• **Aim of the task**
Select every line containing the word "Rails" from the material, and copy those lines.

*** Opening Task material ***

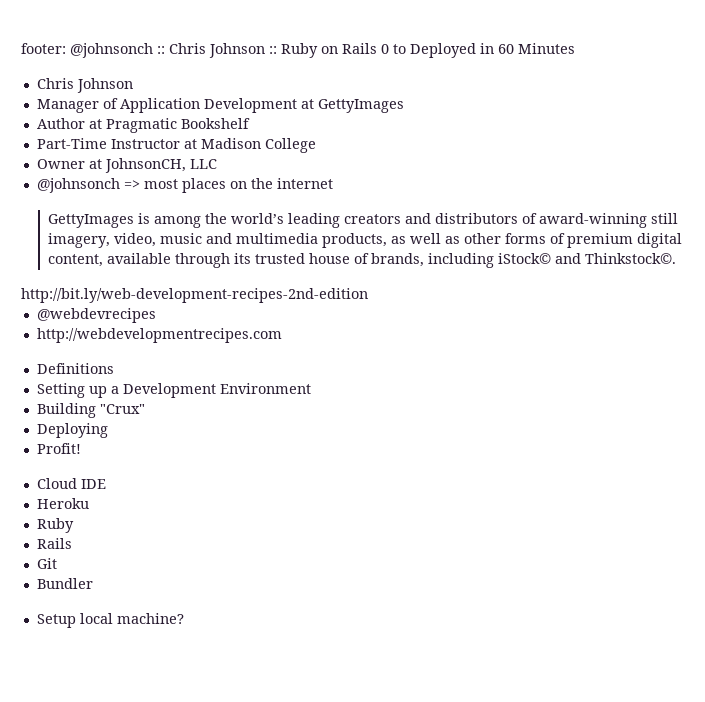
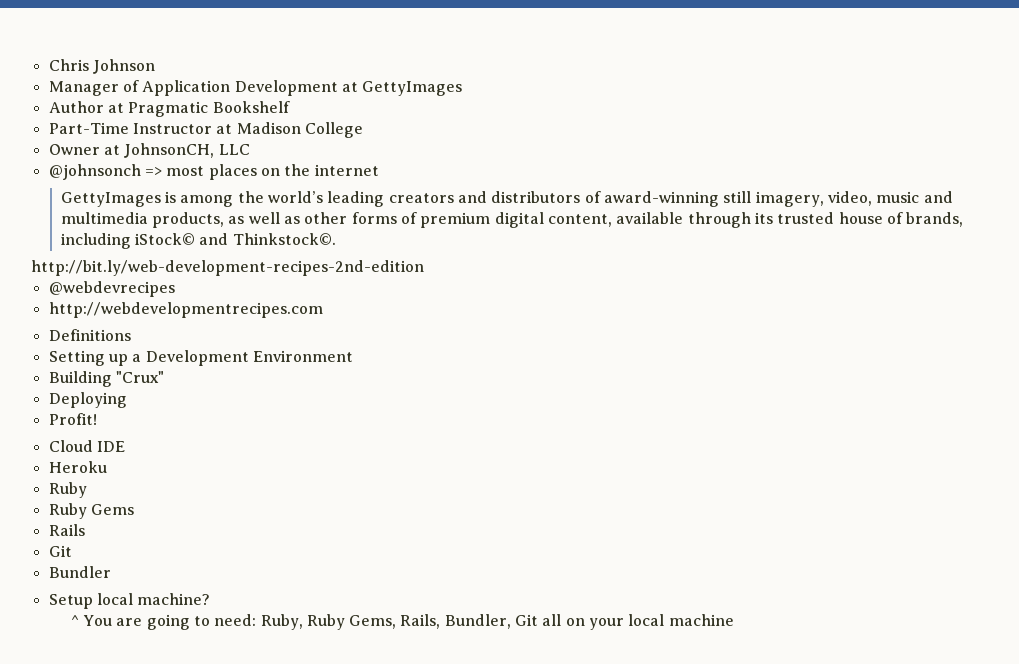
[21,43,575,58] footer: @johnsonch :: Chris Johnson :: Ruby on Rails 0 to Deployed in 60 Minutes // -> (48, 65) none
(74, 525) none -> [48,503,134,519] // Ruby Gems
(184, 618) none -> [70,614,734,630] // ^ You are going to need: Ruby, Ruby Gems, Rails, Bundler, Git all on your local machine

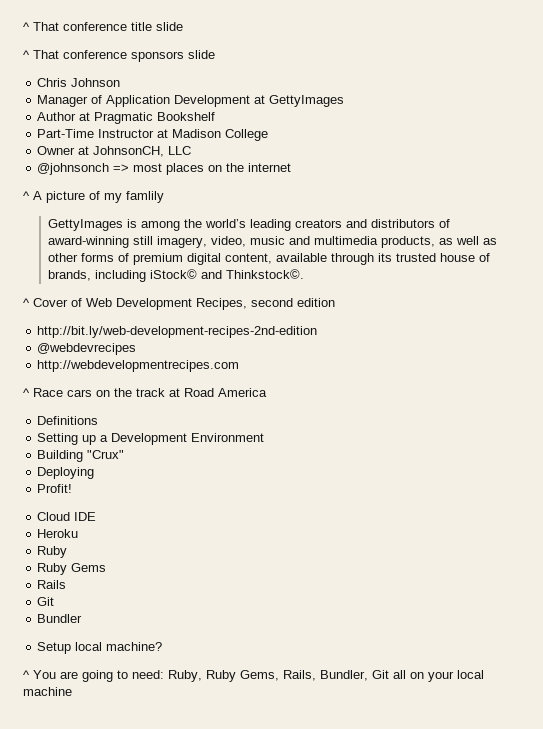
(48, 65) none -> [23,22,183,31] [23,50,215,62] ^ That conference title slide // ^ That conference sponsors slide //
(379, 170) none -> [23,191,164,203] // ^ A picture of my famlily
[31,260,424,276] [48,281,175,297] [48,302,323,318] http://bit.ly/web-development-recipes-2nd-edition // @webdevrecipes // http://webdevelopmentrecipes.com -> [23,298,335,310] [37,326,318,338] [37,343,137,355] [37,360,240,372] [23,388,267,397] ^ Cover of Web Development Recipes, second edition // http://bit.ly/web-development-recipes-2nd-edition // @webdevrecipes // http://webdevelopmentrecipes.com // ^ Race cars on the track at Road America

*** Closing Task material ***
*** Opening Task material ***

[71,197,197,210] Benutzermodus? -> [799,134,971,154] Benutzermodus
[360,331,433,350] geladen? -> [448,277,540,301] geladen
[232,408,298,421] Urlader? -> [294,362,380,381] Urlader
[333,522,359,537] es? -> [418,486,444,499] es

*** Closing Task material ***

• **Problem solution**
[21,43,575,58] footer: @johnsonch :: Chris Johnson :: Ruby on Rails 0 to Deployed in 60 Minutes // -> (48, 65) none
(184, 618) none -> [70,614,734,630] // ^ You are going to need: Ruby, Ruby Gems, Rails, Bundler, Git all on your local machine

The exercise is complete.